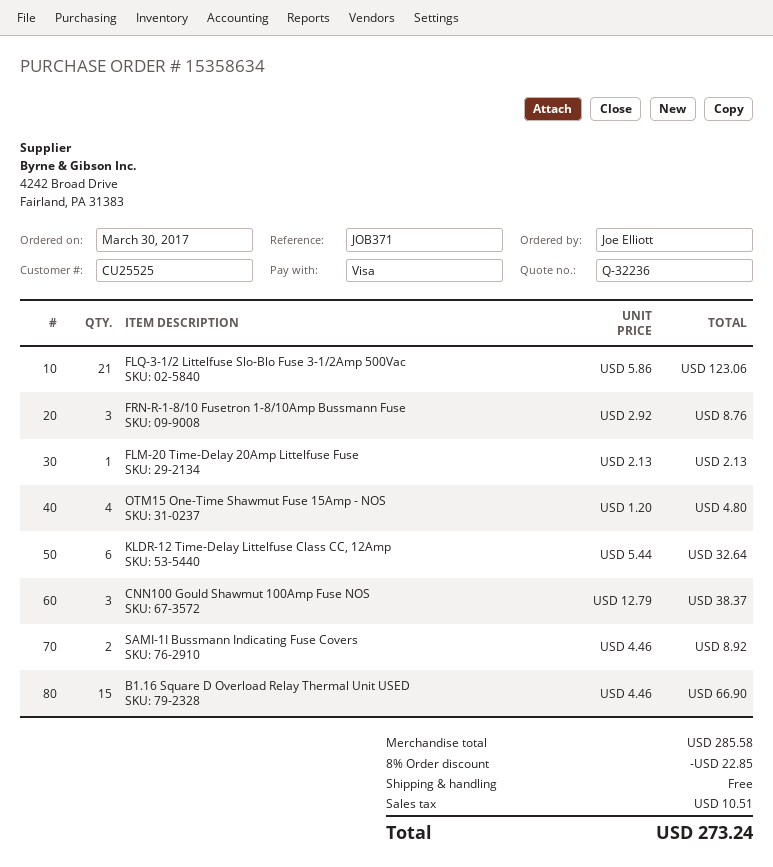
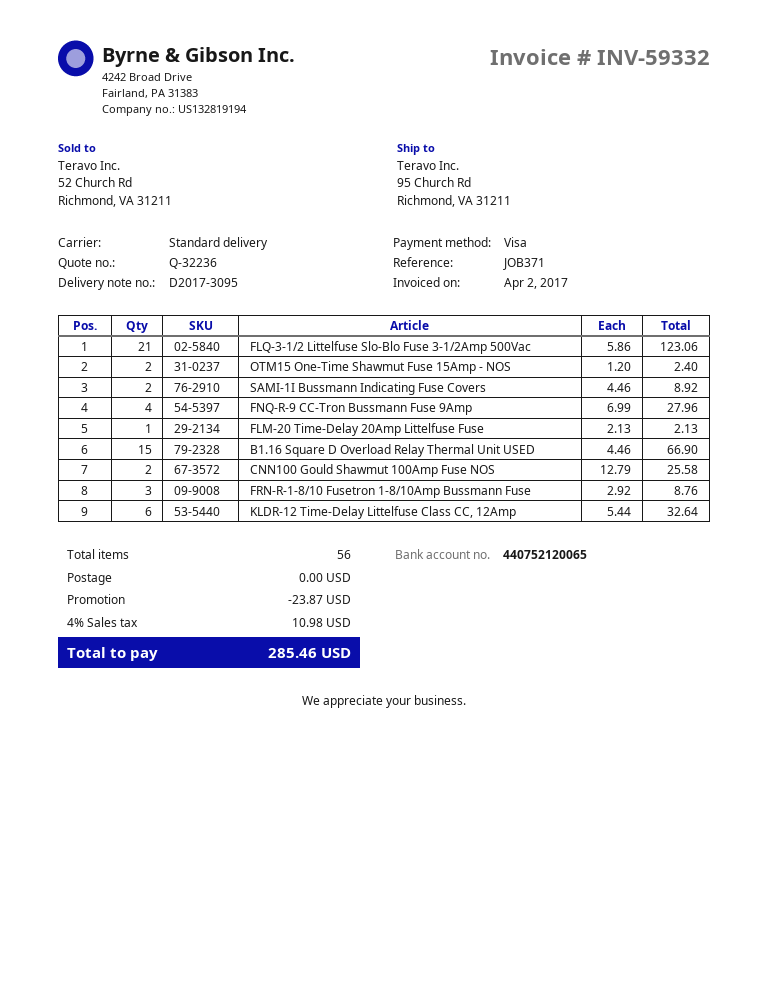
OTM15 One-Time Shawmut Fuse 15Amp - NOS: 4 x 1.20 = 4.80 -> 2 x 1.20 = 2.40
CNN100 Gould Shawmut 100Amp Fuse NOS: 3 x 12.79 = 38.37 -> 2 x 12.79 = 25.58
FNQ-R-9 CC-Tron Bussmann Fuse 9Amp: none -> 4 x 6.99 = 27.96
discount: 22.85 -> 23.87
tax: 10.51 -> 10.98
total: 273.24 -> 285.46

# Aim of the task
Check every line of the data above for the string "Fuse", and copy those that have it.

# Task result
OTM15 One-Time Shawmut Fuse 15Amp - NOS: 4 x 1.20 = 4.80 -> 2 x 1.20 = 2.40
CNN100 Gould Shawmut 100Amp Fuse NOS: 3 x 12.79 = 38.37 -> 2 x 12.79 = 25.58
FNQ-R-9 CC-Tron Bussmann Fuse 9Amp: none -> 4 x 6.99 = 27.96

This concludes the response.